#### [YOUR ASSIGNMENT]
Find "Camille Vieira da Costa | Destino(s): Curitiba/PR", then copy its line and every later line of the entries exactly through the end, leaving all pictures out.

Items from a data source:
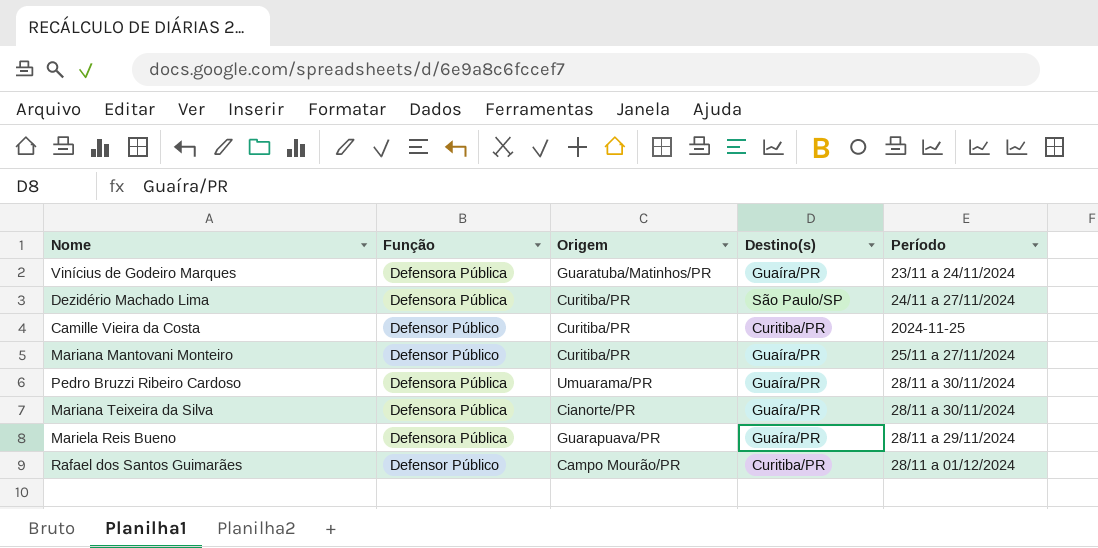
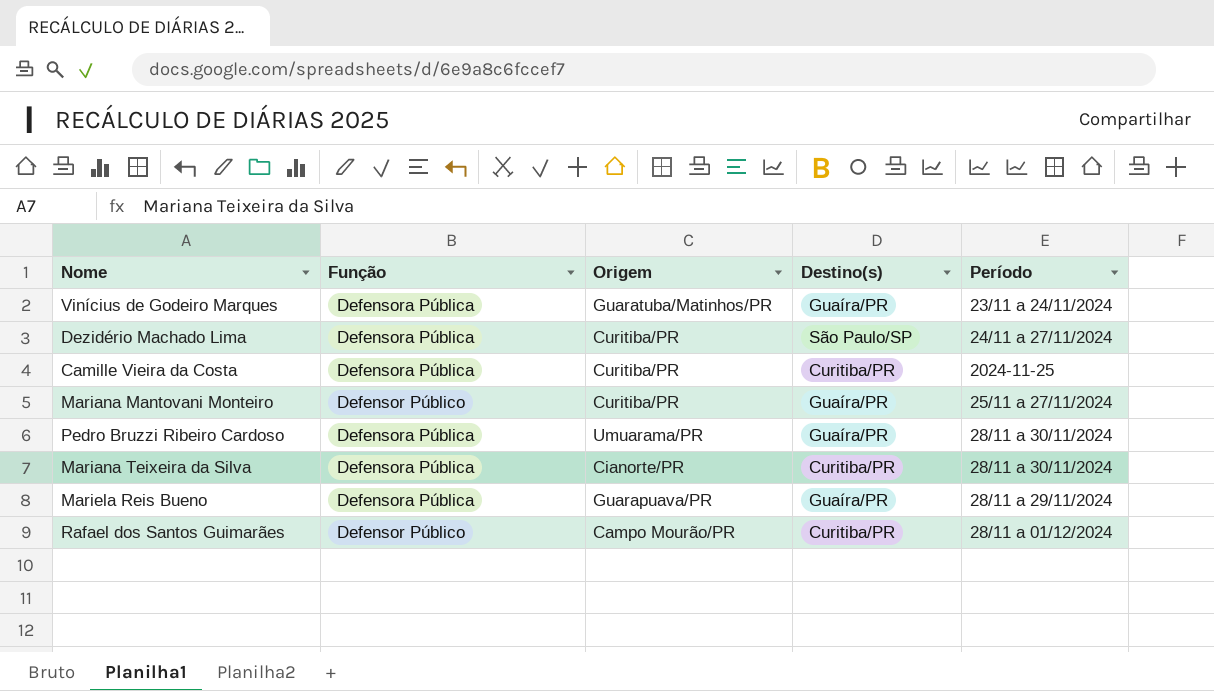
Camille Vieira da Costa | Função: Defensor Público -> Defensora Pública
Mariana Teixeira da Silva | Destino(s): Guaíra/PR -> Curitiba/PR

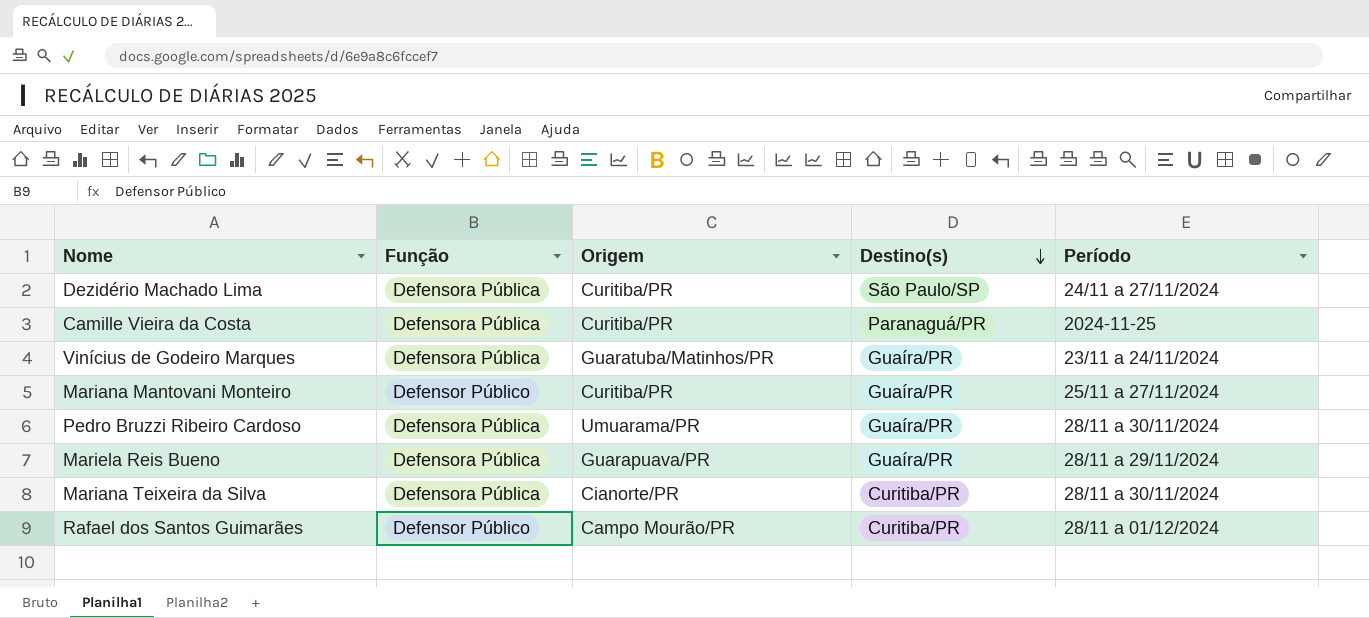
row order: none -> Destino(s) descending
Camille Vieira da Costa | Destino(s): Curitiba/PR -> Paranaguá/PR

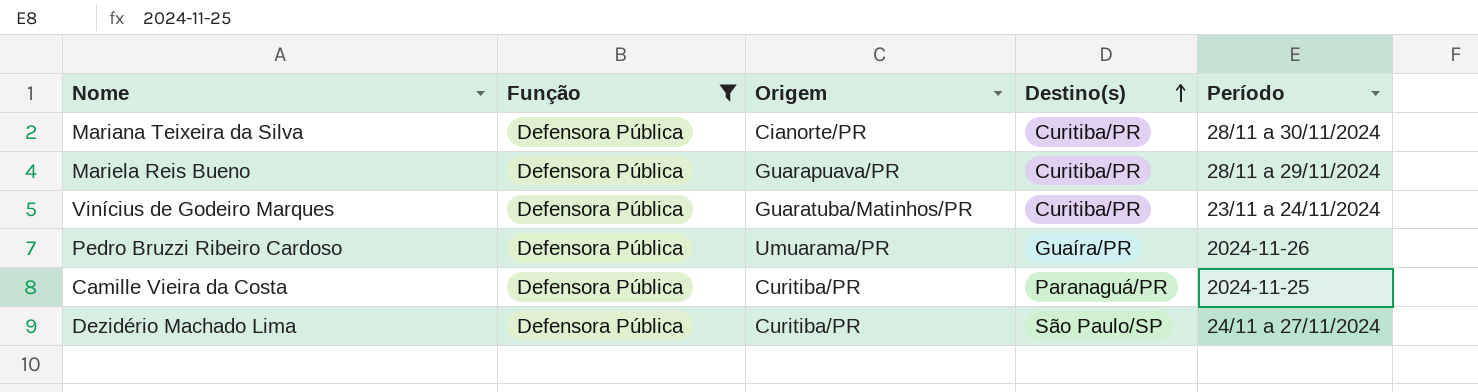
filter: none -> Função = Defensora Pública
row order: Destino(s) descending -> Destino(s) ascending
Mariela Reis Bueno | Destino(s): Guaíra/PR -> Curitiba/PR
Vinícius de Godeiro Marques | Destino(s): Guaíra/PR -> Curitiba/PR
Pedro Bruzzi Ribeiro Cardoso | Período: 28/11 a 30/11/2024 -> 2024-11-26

#### [RESPONSE BOX]
Camille Vieira da Costa | Destino(s): Curitiba/PR -> Paranaguá/PR

filter: none -> Função = Defensora Pública
row order: Destino(s) descending -> Destino(s) ascending
Mariela Reis Bueno | Destino(s): Guaíra/PR -> Curitiba/PR
Vinícius de Godeiro Marques | Destino(s): Guaíra/PR -> Curitiba/PR
Pedro Bruzzi Ribeiro Cardoso | Período: 28/11 a 30/11/2024 -> 2024-11-26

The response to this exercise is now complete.